Peter Anthony Libasci (born November 9, 1951) is an American prelate of the Roman Catholic Church who has been serving as bishop of the Diocese of Manchester in New Hampshire since 2011.  Libasci previously served as an auxiliary bishop of the Diocese of Rockville Centre in New York from 2007 to 2011.

Libasci is a bi-ritual priest, allowed to celebrate the Divine Liturgy and administer the sacraments in both the Latin Church and the Ruthenian Greek Catholic Church.

Biography

Early life and education
Peter A. Libasci was born on November 9. 1951, in Jackson Heights, Queens, New York. Libasci is of Italian (Sicilian) heritage on his paternal side and of Slovak heritage on his maternal side. He attended St. Margaret School in Middle Village, New York, followed by Cathedral Preparatory Seminary in Elmhurst, Queens. Libasci obtained a Bachelor of Philosophy degree from St. John's University in Queens and a Master of Divinity degree from Saint Meinrad School of Theology in Saint Meinrad, Indiana. After his ordination, Libasci  received a Master of Theology-Catechetical Ministry degree from St. John's.

Ordination and ministry
On April 1, 1978, Libasci was ordained a priest by Bishop John Raymond McGann for the Diocese of Rockville Centre. After his ordination, he had the following parish assignments in New York

 Parochial vicar at Saint Raymond's in East Rockaway (1978–1982),
 Parochial vicar at Saints Cyril and Methodius in Deer Park (1982–1988); 
 Parish administrator and then pastor at Our Lady of Good Counsel in Inwood (1988–2000)
 Pastor at Saint Therese of Lisieux in Montauk (2000 - 2007)

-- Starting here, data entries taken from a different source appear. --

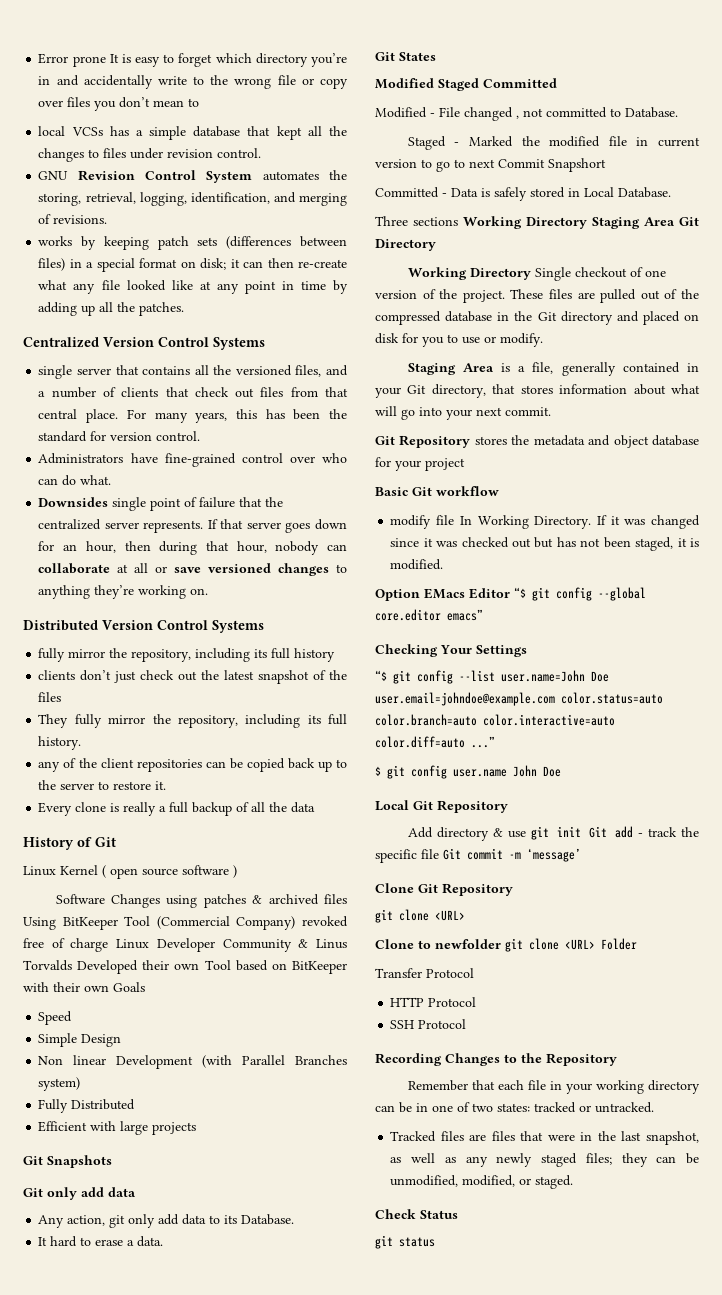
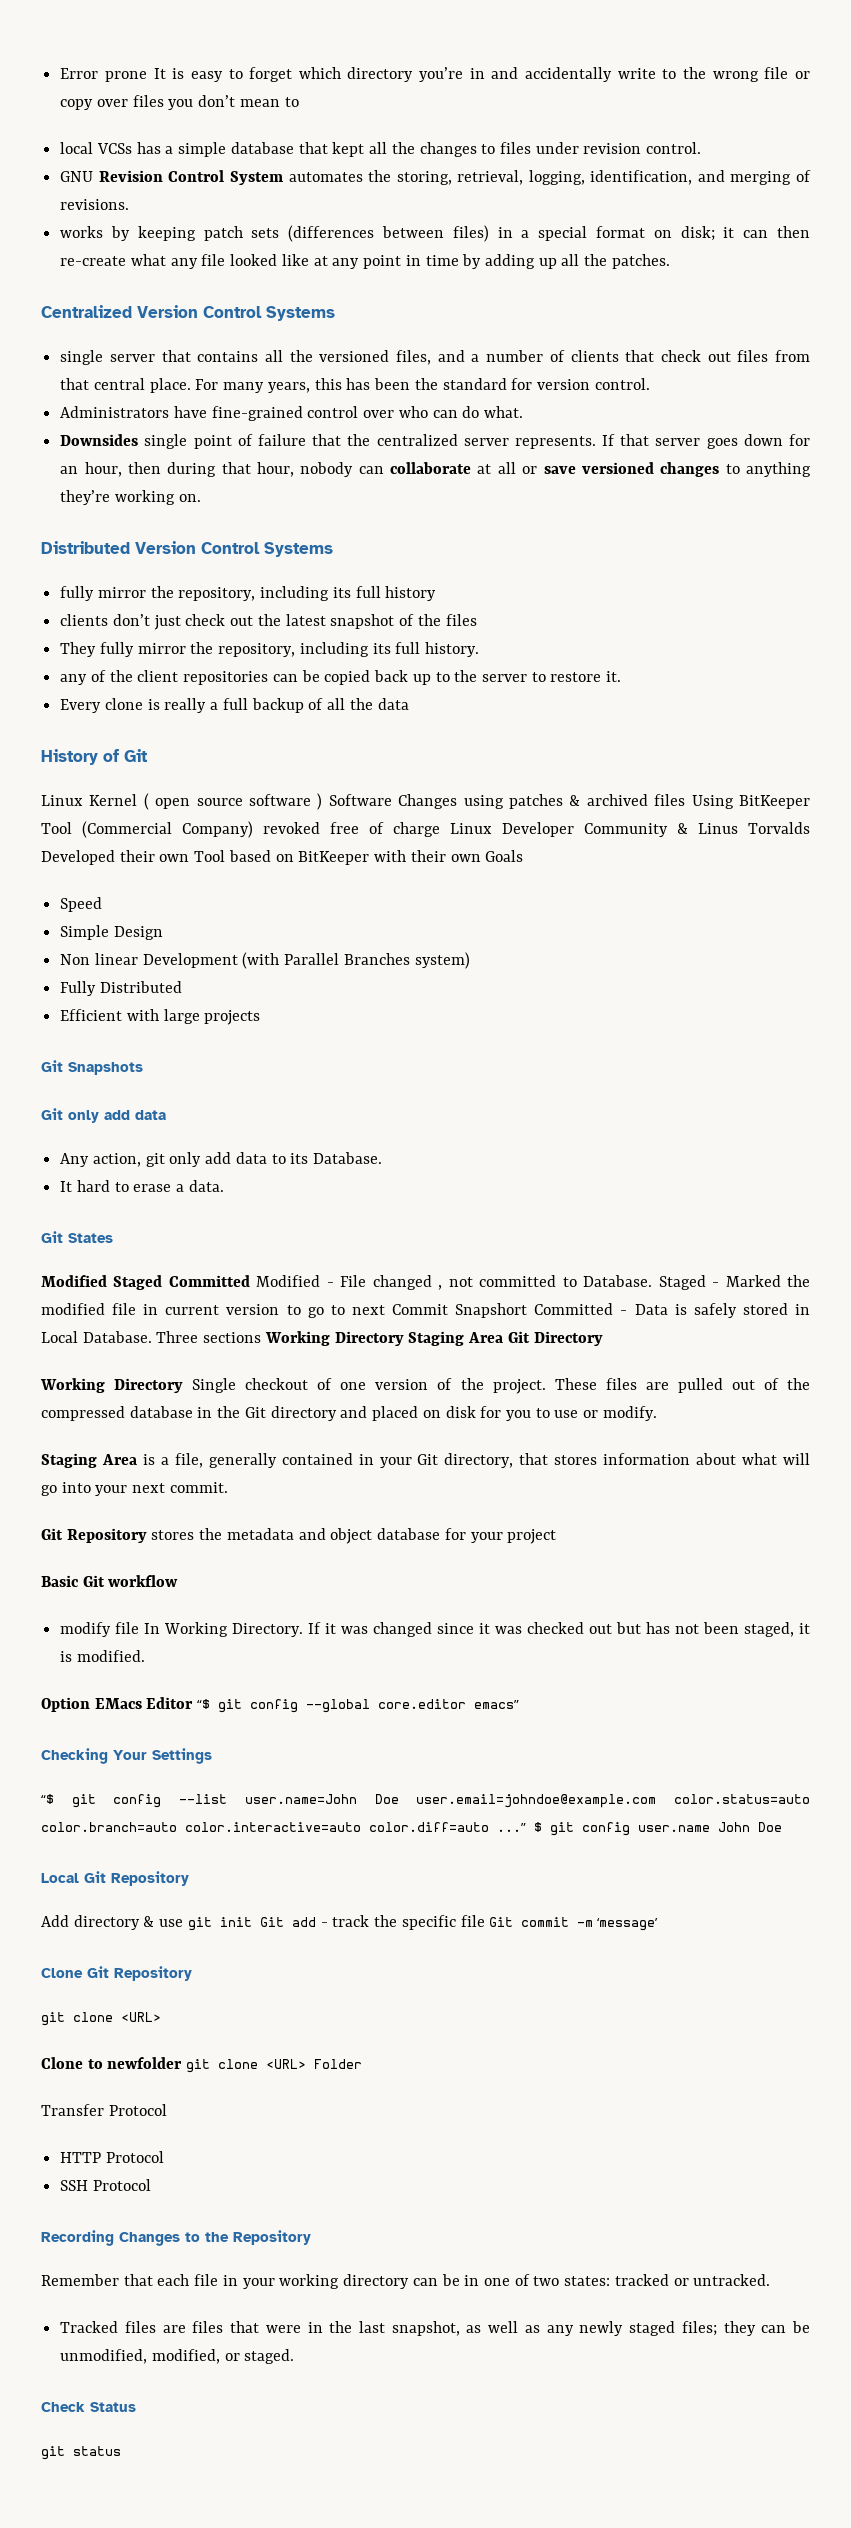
- Linux Kernel ( open source software )
- Software Changes using patches & archived files Using BitKeeper Tool (Commercial Company) revoked free of charge Linux Developer Community & Linus Torvalds Developed their own Tool based on BitKeeper with their own Goals
+ Linux Kernel ( open source software ) Software Changes using patches & archived files Using BitKeeper Tool (Commercial Company) revoked free of charge Linux Developer Community & Linus Torvalds Developed their own Tool based on BitKeeper with their own Goals
- Modified Staged Committed
- Modified - File changed , not committed to Database.
- Staged - Marked the modified file in current version to go to next Commit Snapshort
- Committed - Data is safely stored in Local Database.
- Three sections Working Directory Staging Area Git Directory
+ Modified Staged Committed Modified - File changed , not committed to Database. Staged - Marked the modified file in current version to go to next Commit Snapshort Committed - Data is safely stored in Local Database. Three sections Working Directory Staging Area Git Directory
- “$ git config --list user.name=John Doe user.email=johndoe@example.com color.status=auto color.branch=auto color.interactive=auto color.diff=auto ...”
- $ git config user.name John Doe
+ “$ git config --list user.name=John Doe user.email=johndoe@example.com color.status=auto color.branch=auto color.interactive=auto color.diff=auto ...” $ git config user.name John Doe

On December 10, 2004, Libasci was named honorary prelate by Pope John Paul II with the title of monsignor.

Auxiliary Bishop of Rockville Centre

Libasci was named titular bishop of Satafis and auxiliary bishop of the Diocese of Rockville Centre, on April 3, 2007, by Pope Benedict XVI. He received his episcopal consecration on June 1, 2007, from Bishop William Murphy, with auxiliary bishops Emil Wcela, Paul Walsh and John Dunne serving as co-consecrators.

As auxiliary bishop, Libasci was episcopal vicar for the Vicariate East (Suffolk County), of the diocese. He also celebrated the liturgy for the Ruthenian Catholic community, which celebrates liturgy in the Byzantine rite.

Bishop of Manchester
On September 19, 2011, Benedict XVI named Libasci as the tenth bishop of the Diocese of Manchester. He was installed on December 8, 2011.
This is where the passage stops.